> To do
Only the lines of the data below from the one with "СРЕДНЕЕ | Углеводы: 12,2 -> 12,8" through the one with "row order: Углеводы" are wanted. Repeat them exactly.

Before-and-after change data:

# # # # #

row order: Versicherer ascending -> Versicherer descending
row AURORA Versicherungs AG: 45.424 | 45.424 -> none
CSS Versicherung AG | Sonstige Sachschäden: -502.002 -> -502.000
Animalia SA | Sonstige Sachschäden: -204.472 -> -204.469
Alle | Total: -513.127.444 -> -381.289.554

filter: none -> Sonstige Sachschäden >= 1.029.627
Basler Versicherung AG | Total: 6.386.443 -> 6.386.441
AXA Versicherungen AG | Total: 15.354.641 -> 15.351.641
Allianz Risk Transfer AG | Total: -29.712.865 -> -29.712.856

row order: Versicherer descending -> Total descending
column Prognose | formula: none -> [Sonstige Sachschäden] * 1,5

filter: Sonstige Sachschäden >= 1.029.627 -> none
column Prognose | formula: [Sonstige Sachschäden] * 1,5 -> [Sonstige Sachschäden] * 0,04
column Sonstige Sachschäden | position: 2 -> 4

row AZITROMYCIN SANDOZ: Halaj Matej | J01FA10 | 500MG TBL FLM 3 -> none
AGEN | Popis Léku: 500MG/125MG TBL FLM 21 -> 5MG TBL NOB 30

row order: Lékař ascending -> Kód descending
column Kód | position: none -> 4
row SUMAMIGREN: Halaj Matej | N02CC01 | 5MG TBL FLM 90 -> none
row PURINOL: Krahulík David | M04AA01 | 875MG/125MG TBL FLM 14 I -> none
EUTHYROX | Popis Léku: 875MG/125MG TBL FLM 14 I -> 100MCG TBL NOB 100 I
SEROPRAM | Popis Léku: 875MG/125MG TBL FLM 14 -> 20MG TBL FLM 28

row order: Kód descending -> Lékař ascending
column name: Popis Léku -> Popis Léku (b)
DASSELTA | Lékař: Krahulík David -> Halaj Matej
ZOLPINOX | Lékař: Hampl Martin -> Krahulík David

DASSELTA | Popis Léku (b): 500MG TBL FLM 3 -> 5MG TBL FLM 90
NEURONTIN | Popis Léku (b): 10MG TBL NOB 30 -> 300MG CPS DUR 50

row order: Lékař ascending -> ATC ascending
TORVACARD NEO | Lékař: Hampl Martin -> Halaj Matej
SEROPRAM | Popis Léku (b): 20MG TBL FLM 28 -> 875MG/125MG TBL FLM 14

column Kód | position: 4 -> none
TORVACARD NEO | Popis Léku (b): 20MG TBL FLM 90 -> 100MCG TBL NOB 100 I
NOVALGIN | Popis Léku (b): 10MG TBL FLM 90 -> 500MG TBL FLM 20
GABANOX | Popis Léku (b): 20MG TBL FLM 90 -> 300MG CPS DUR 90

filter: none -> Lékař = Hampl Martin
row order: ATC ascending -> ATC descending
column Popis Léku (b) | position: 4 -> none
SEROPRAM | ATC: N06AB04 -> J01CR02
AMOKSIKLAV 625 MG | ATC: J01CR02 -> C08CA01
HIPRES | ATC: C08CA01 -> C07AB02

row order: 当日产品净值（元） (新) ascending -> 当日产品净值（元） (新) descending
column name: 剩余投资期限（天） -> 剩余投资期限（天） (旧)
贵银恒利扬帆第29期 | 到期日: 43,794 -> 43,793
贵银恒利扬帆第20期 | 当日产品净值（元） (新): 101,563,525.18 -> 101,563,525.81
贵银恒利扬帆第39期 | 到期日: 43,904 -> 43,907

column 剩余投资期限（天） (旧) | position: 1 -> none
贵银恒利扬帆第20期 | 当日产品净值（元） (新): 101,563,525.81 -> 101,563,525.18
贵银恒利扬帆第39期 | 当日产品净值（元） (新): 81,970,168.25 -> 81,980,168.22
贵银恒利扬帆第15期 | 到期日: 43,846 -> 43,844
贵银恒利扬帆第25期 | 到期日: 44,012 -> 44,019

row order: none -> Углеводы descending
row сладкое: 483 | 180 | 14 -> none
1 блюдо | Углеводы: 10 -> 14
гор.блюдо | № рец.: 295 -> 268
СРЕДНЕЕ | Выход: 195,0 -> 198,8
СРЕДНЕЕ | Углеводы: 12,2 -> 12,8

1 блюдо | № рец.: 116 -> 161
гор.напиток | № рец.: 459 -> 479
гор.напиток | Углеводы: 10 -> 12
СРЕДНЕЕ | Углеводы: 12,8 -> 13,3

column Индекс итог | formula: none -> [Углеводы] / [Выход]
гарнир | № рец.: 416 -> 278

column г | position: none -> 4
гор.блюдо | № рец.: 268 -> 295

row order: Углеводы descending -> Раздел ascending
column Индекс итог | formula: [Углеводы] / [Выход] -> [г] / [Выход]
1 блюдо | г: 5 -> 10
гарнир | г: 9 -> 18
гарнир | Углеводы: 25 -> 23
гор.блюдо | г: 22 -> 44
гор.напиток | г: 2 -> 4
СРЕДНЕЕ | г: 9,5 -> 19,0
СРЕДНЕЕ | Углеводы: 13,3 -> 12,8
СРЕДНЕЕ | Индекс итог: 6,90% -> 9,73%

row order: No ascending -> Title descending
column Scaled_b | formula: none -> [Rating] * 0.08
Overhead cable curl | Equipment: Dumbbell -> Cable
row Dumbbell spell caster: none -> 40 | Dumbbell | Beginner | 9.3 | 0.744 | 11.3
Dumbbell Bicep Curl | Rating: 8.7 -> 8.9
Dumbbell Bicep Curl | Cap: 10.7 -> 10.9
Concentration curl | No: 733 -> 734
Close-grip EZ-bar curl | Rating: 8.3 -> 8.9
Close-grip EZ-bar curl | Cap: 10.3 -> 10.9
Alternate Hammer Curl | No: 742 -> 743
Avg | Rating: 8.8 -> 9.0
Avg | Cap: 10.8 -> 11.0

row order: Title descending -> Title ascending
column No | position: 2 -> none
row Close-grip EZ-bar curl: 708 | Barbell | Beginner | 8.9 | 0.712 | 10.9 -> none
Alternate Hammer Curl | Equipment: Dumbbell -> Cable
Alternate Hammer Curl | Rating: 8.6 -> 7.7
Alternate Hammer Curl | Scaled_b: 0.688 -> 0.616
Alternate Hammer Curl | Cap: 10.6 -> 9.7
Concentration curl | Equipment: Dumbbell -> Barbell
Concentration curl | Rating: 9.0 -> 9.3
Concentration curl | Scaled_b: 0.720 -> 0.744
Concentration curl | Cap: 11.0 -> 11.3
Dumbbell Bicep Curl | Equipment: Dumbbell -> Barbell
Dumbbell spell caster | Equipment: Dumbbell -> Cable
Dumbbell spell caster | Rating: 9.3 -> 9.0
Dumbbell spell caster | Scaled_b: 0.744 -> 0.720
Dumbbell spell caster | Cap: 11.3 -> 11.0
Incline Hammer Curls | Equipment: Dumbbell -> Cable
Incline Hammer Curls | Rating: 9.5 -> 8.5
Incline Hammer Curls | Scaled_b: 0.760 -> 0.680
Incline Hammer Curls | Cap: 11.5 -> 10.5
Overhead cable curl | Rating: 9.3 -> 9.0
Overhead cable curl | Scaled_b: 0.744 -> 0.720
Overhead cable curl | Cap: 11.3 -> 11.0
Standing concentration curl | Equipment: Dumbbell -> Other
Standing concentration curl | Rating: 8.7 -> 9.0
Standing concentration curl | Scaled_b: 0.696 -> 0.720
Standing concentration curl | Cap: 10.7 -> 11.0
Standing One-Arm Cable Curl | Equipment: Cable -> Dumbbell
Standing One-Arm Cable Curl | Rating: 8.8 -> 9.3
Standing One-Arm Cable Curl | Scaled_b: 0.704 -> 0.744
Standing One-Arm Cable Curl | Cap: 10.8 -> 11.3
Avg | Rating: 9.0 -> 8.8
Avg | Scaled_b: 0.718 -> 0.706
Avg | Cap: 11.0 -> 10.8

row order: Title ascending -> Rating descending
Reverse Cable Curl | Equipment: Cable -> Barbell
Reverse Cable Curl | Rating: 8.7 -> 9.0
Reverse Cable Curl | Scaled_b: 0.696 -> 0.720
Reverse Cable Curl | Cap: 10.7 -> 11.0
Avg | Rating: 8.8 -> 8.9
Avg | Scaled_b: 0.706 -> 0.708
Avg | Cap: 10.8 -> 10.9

# # # # #

> Result
СРЕДНЕЕ | Углеводы: 12,2 -> 12,8

1 блюдо | № рец.: 116 -> 161
гор.напиток | № рец.: 459 -> 479
гор.напиток | Углеводы: 10 -> 12
СРЕДНЕЕ | Углеводы: 12,8 -> 13,3

column Индекс итог | formula: none -> [Углеводы] / [Выход]
гарнир | № рец.: 416 -> 278

column г | position: none -> 4
гор.блюдо | № рец.: 268 -> 295

row order: Углеводы descending -> Раздел ascending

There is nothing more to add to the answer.